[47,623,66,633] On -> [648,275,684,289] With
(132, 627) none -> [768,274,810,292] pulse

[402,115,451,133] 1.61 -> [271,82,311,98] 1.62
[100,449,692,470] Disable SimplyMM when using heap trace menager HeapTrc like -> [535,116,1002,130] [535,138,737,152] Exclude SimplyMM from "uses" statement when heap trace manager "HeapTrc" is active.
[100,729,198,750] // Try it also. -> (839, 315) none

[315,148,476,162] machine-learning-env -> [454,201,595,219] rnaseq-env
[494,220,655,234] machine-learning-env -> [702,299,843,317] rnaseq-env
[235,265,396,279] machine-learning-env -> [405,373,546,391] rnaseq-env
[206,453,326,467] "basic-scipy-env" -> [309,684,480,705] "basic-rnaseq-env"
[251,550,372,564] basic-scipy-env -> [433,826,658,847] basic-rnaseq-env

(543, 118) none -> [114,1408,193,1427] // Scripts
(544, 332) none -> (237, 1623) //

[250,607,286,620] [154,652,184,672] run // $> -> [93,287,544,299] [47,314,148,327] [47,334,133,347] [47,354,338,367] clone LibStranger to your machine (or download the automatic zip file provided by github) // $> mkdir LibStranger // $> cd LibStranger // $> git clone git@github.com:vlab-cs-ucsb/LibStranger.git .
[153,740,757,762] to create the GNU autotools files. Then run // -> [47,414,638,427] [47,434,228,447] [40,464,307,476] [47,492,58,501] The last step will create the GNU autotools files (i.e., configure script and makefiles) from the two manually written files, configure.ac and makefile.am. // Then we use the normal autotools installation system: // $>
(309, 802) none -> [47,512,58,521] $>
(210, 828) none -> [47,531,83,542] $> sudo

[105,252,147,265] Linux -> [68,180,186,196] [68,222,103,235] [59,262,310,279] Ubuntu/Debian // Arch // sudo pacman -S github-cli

◆ ◆ ◆ ◆ ◆ ◆ ◆

Output exactly the leading lines of the data, up to and including the line marked by "[100,729,198,750] // Try".

■ **EXERCISE SOLUTION**
[47,623,66,633] On -> [648,275,684,289] With
(132, 627) none -> [768,274,810,292] pulse

[402,115,451,133] 1.61 -> [271,82,311,98] 1.62
[100,449,692,470] Disable SimplyMM when using heap trace menager HeapTrc like -> [535,116,1002,130] [535,138,737,152] Exclude SimplyMM from "uses" statement when heap trace manager "HeapTrc" is active.
[100,729,198,750] // Try it also. -> (839, 315) none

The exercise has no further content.